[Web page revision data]
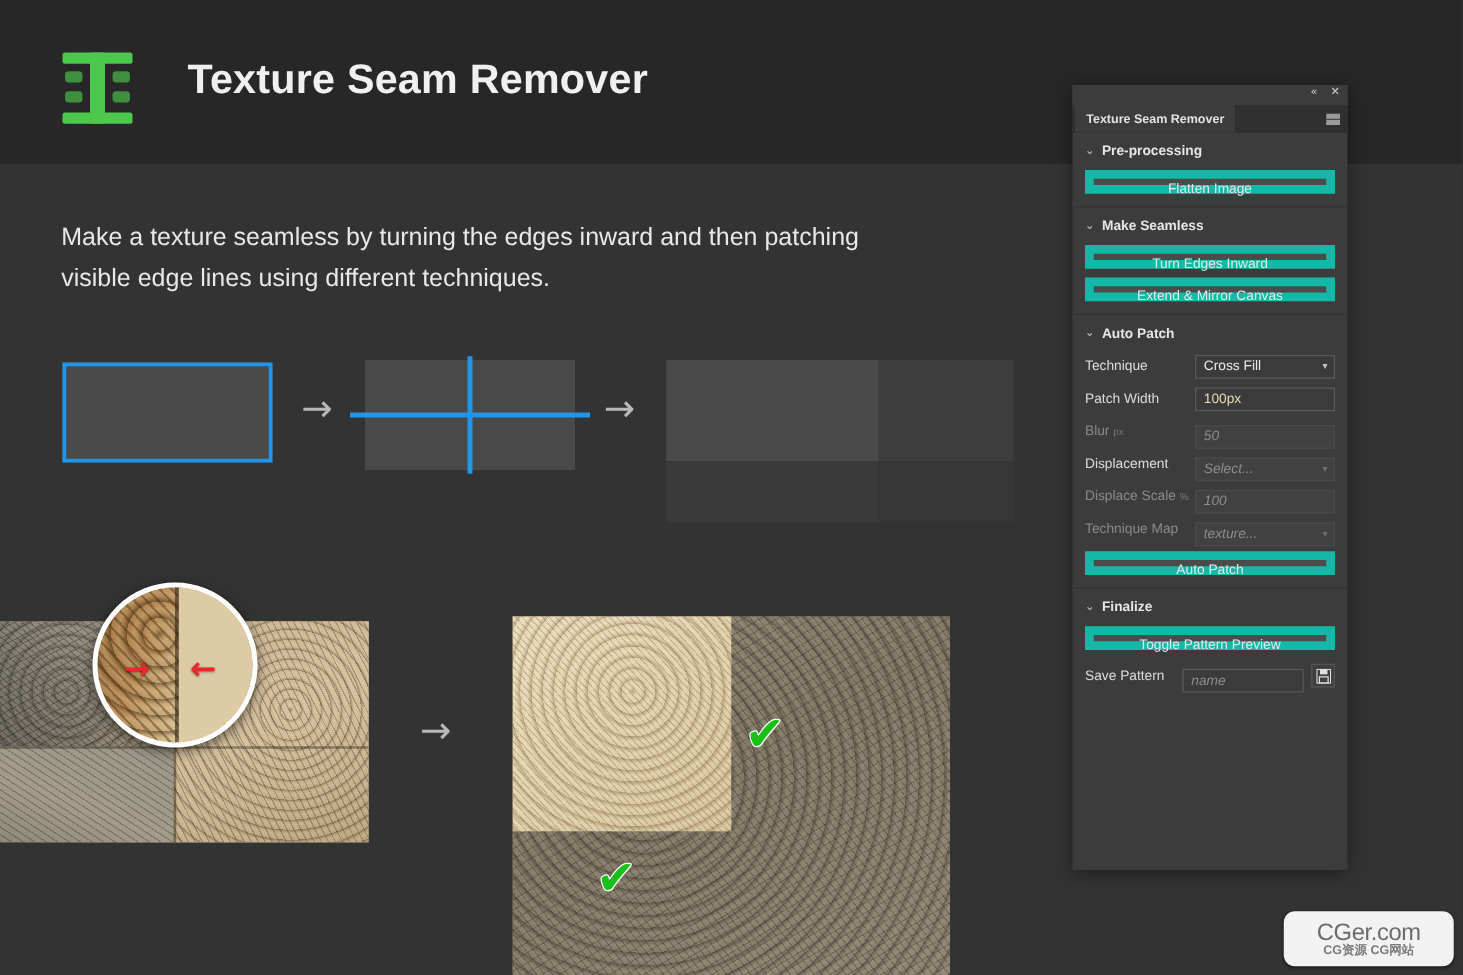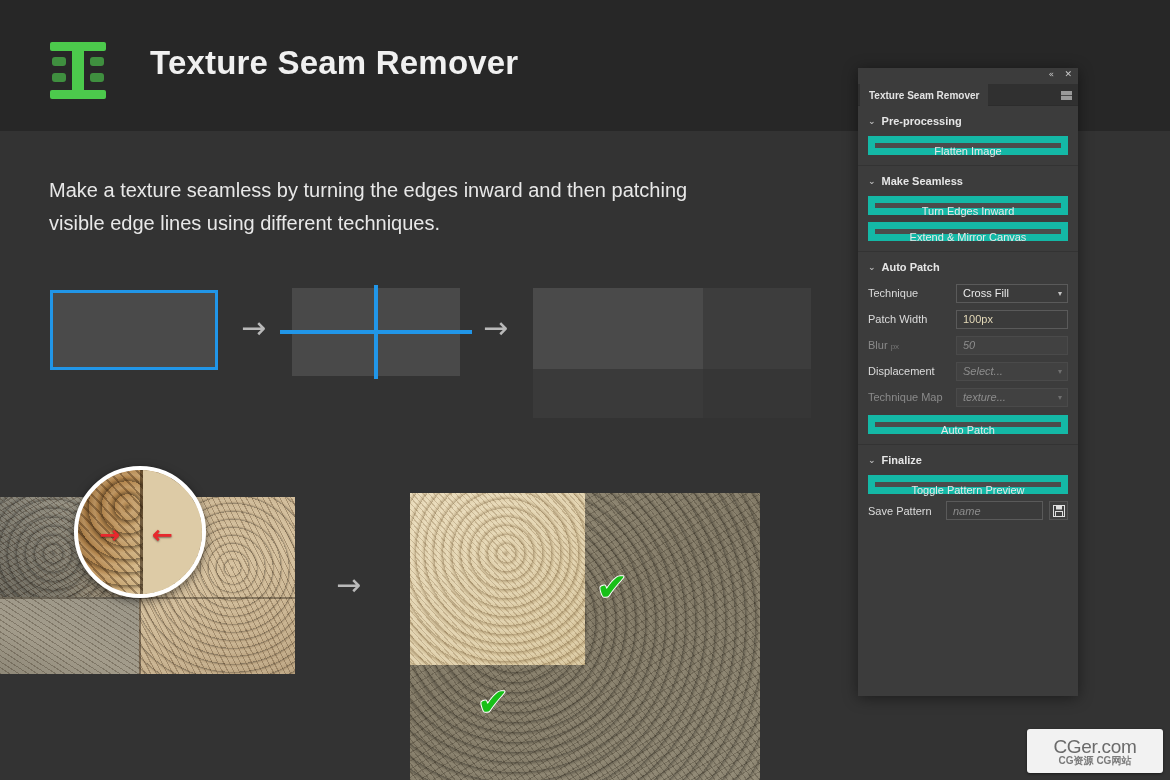--- a/index.html
+++ b/index.html
@@ -206,7 +206,7 @@
   }
   .ctrl.select { color: #eaeaea; }
   .ctrl.disabled { background: #414141; border-color: #4a4a4a; color: #737373; }
-  .ctrl.placeholder { color: #8d8d8d; font-style: italic; }
+  .ctrl.placeholder { color: #8d8d8d; font-style: italic; margin-top: 8px; }
   .caret {
     position: absolute; right: 5px; top: 50%; transform: translateY(-50%);
     font-size: 8px; color: #c4c4c4; font-family: "DejaVu Sans", sans-serif;

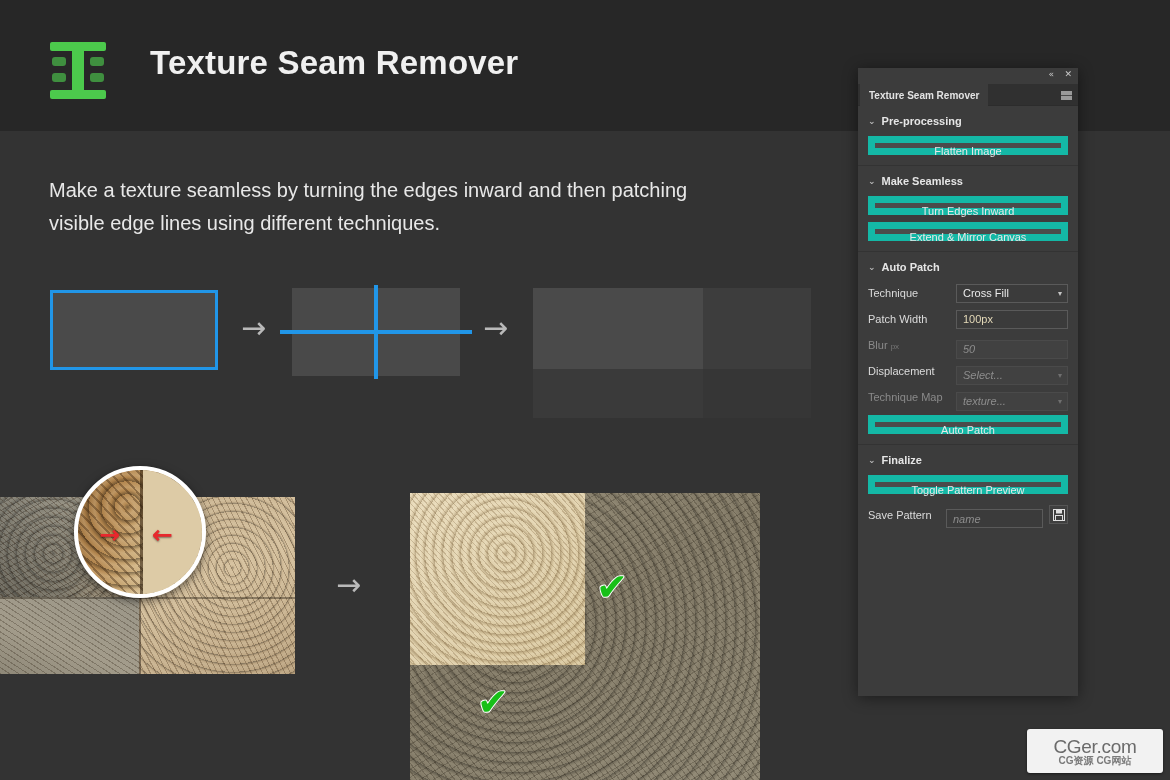--- a/index.html
+++ b/index.html
@@ -360,6 +360,15 @@
           </div>
         </div>
 
+        <div class="field">
+          <span class="field-label dim">
+            <span>Displace Scale</span>
+            <span class="unit">%</span>
+          </span>
+          <div class="ctrl disabled placeholder">
+            <span>100</span>
+          </div>
+        </div>
 
         <div class="field">
           <span class="field-label dim">Technique Map</span>

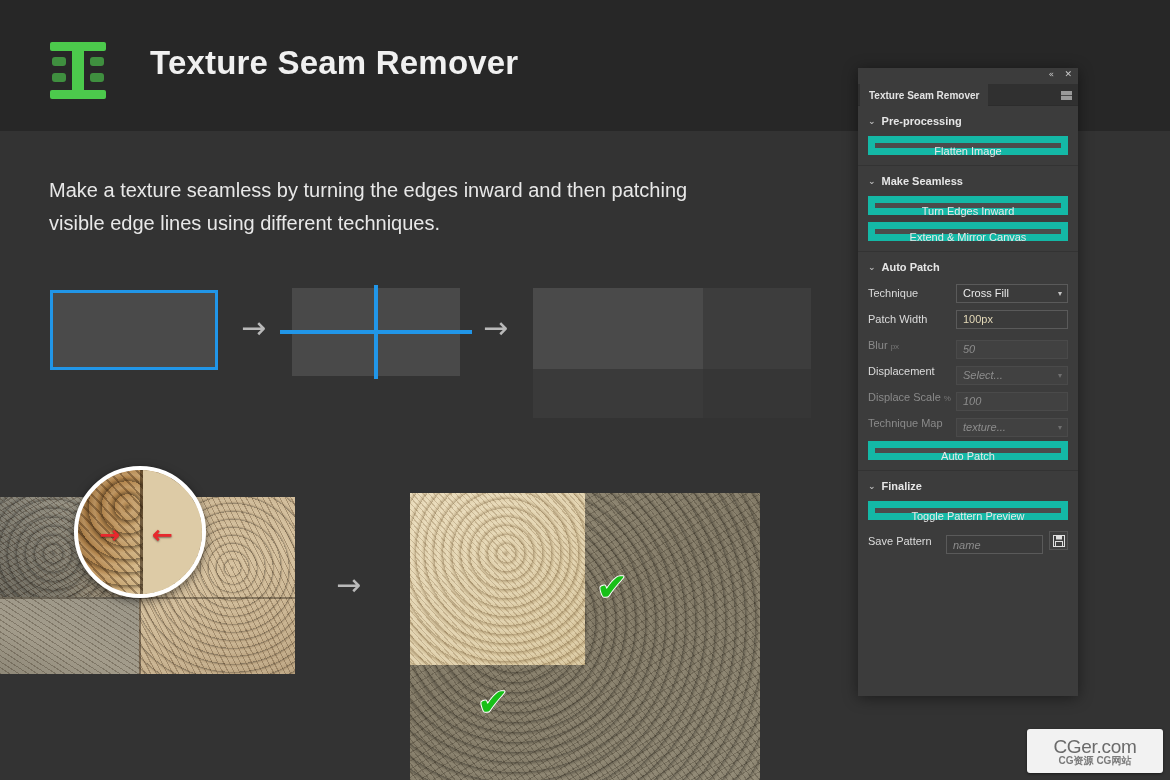--- a/index.html
+++ b/index.html
@@ -224,7 +224,7 @@
   
   .watermark {
     position: absolute; left: 1027px; top: 729px; width: 136px; height: 44px;
-    background: #f2f2f2; border-radius: 3px;
+    background: #f2f2f2; border-radius: 9px;
     display: flex; flex-direction: column; align-items: center; justify-content: center;
     box-shadow: 0 1px 3px rgba(0,0,0,0.5);
   }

#### [Task objective]
Each line of the data should be printed again exactly. Please leave pictures out.

#### [Worked solution]
--- a/index.html
+++ b/index.html
@@ -206,7 +206,7 @@
   }
   .ctrl.select { color: #eaeaea; }
   .ctrl.disabled { background: #414141; border-color: #4a4a4a; color: #737373; }
-  .ctrl.placeholder { color: #8d8d8d; font-style: italic; }
+  .ctrl.placeholder { color: #8d8d8d; font-style: italic; margin-top: 8px; }
   .caret {
     position: absolute; right: 5px; top: 50%; transform: translateY(-50%);
     font-size: 8px; color: #c4c4c4; font-family: "DejaVu Sans", sans-serif;

--- a/index.html
+++ b/index.html
@@ -360,6 +360,15 @@
           </div>
         </div>
 
+        <div class="field">
+          <span class="field-label dim">
+            <span>Displace Scale</span>
+            <span class="unit">%</span>
+          </span>
+          <div class="ctrl disabled placeholder">
+            <span>100</span>
+          </div>
+        </div>
 
         <div class="field">
           <span class="field-label dim">Technique Map</span>

--- a/index.html
+++ b/index.html
@@ -224,7 +224,7 @@
   
   .watermark {
     position: absolute; left: 1027px; top: 729px; width: 136px; height: 44px;
-    background: #f2f2f2; border-radius: 3px;
+    background: #f2f2f2; border-radius: 9px;
     display: flex; flex-direction: column; align-items: center; justify-content: center;
     box-shadow: 0 1px 3px rgba(0,0,0,0.5);
   }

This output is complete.